Oportunidades y desafíos para los municipios de Ñuble

By 25 de septiembre de 2018marzo 23rd, 2021Columna

Luego de unas fiestas patrias marcadas por intensas lluvias que afectaron la zona centro-sur del país, es importante destacar algunos aspectos – no menores – a tener en cuenta en el devenir de la nueva región en términos de políticas públicas y administración local. Un tema fundamental es la gestión de los recursos públicos, en particular la labor desarrollada por las municipalidades en la administración de estos, transparencia de la información y ejecución presupuestaria. Estos elementos se encuentran presentes en la definición del presupuesto para el periodo siguiente y son discutidos al interior de los municipios cada año a inicios de octubre.

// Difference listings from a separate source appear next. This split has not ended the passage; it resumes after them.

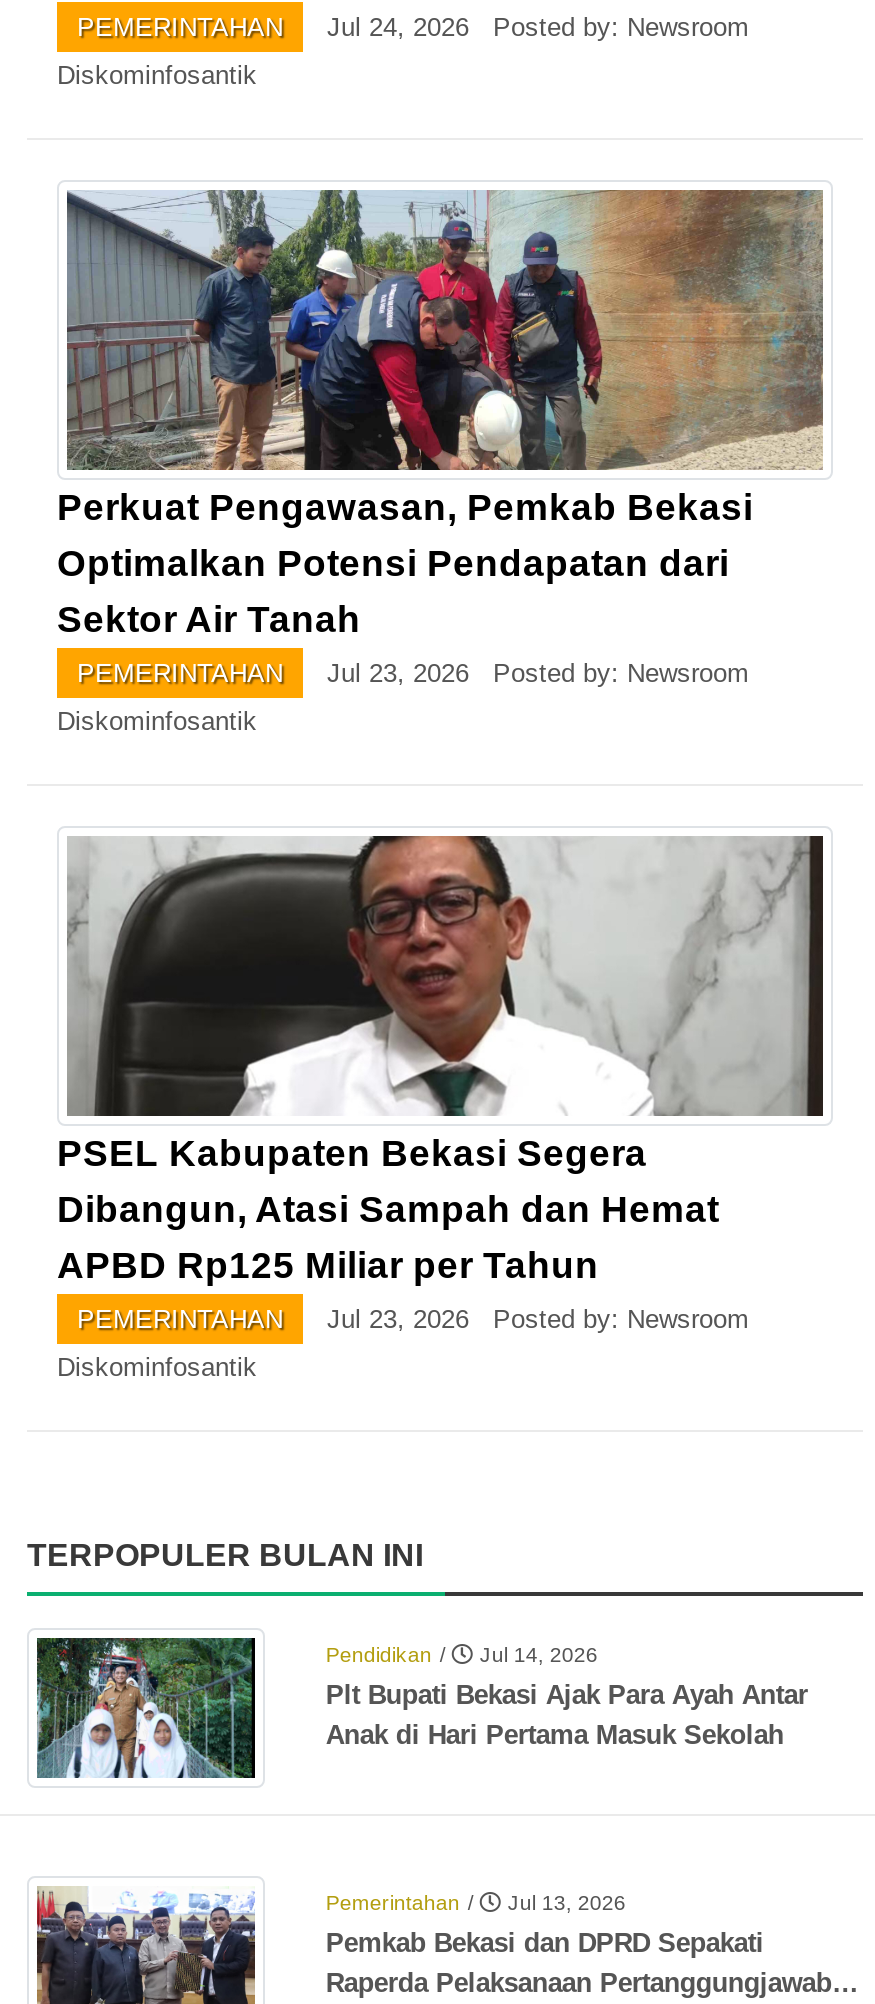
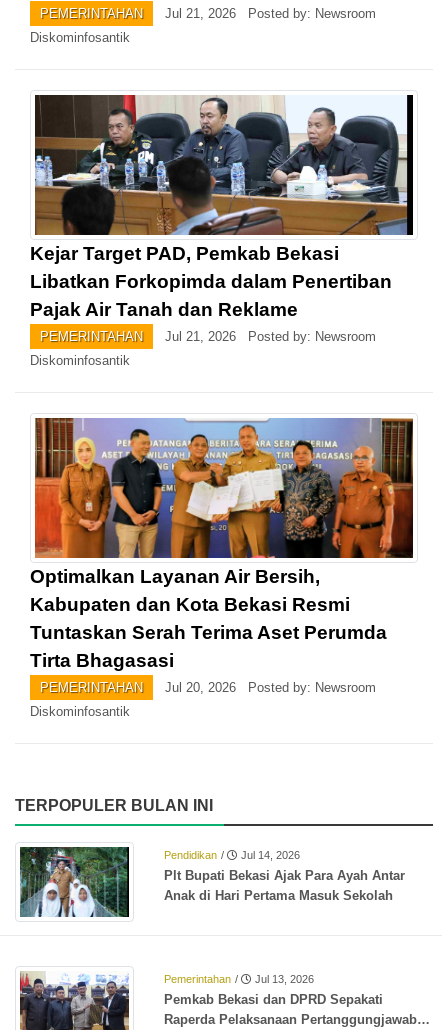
- Jul 24, 2026 Posted by: Newsroom
+ Jul 21, 2026 Posted by: Newsroom

- [image]
- Perkuat Pengawasan, Pemkab Bekasi
- Optimalkan Potensi Pendapatan dari
- Sektor Air Tanah
+ [image]
+ Kejar Target PAD, Pemkab Bekasi
+ Libatkan Forkopimda dalam Penertiban
+ Pajak Air Tanah dan Reklame

- Jul 23, 2026 Posted by: Newsroom
+ Jul 21, 2026 Posted by: Newsroom

- [image]
- PSEL Kabupaten Bekasi Segera
- Dibangun, Atasi Sampah dan Hemat
- APBD Rp125 Miliar per Tahun
+ [image]
+ Optimalkan Layanan Air Bersih,
+ Kabupaten dan Kota Bekasi Resmi
+ Tuntaskan Serah Terima Aset Perumda
+ Tirta Bhagasasi

- Jul 23, 2026 Posted by: Newsroom
+ Jul 20, 2026 Posted by: Newsroom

La labor desarrollada por las municipalidades es clave para lidiar con las crecientes exigencias sociales que apuntan, en su mayoría, a mejorar la calidad de vida de la población. En cuanto a gestión, desde el año 2012 a la fecha, cerca del 50% de los 21 municipios que hoy conforman la nueva Región del Ñuble han recibido ingresos extra por concepto de capacidad técnica, lo que es considerado por algunas autoridades edilicias como un “premio” al buen comportamiento de acuerdo a un conjunto de indicadores de gestión municipal monitoreados anualmente. Estos ingresos provienen del Fondo de Incentivo para la Gestión Municipal (Figem) y que, por la Ley de Presupuestos, a partir del año 2012, son asignados previa evaluación de parámetros establecidos y analizados por la Subsecretaría de Desarrollo Regional (Subdere). El mecanismo por diseño, considera la deuda previsional de las comunas, eficacia en el cobro de las patentes municipales, la reportabilidad a la Contraloría General de la República – que fija su atención en las obligaciones de entrega de información respecto a los informes contables y presupuestarios de las municipalidades – la gestión de ingresos en relación a gastos de funcionamiento, responsabilidad en el uso de los recursos municipales y, finalmente, el nivel de transparencia municipal.

En este sentido, el “premio” es un potente señalizador de la excelencia en la administración de recursos públicos en el Ñuble. En promedio, los municipios que calificaron para el Figem en 2017 recibieron cerca de $100 millones. No obstante, las deudas impagas que algunos municipios de la región mantienen a la fecha impiden que accedan a estos recursos extra. En particular destacan las deudas previsionales y que, más de un dolor de cabeza, han supuesto una carga extra para las administraciones municipales, especialmente cuando son heredadas de periodos anteriores. Estas deudas impiden de forma inmediata a municipios con bajos presupuestos aumentar sus arcas públicas.

En este sentido es importante que los municipios no favorecidos con el Figem mejoren el modelo de gestión que manejan actualmente, y que consideren el potencial de la asociatividad municipal. Así, municipios con buenos indicadores de gestión pueden apoyar y sugerir medidas correctivas a las municipalidades rezagadas para que logren a mediano y largo plazo cumplir los criterios establecidos por la Subdere y acceder a recursos extras. Además de aprovechar las características que comparten las comunas de la recientemente conformada Región del Ñuble.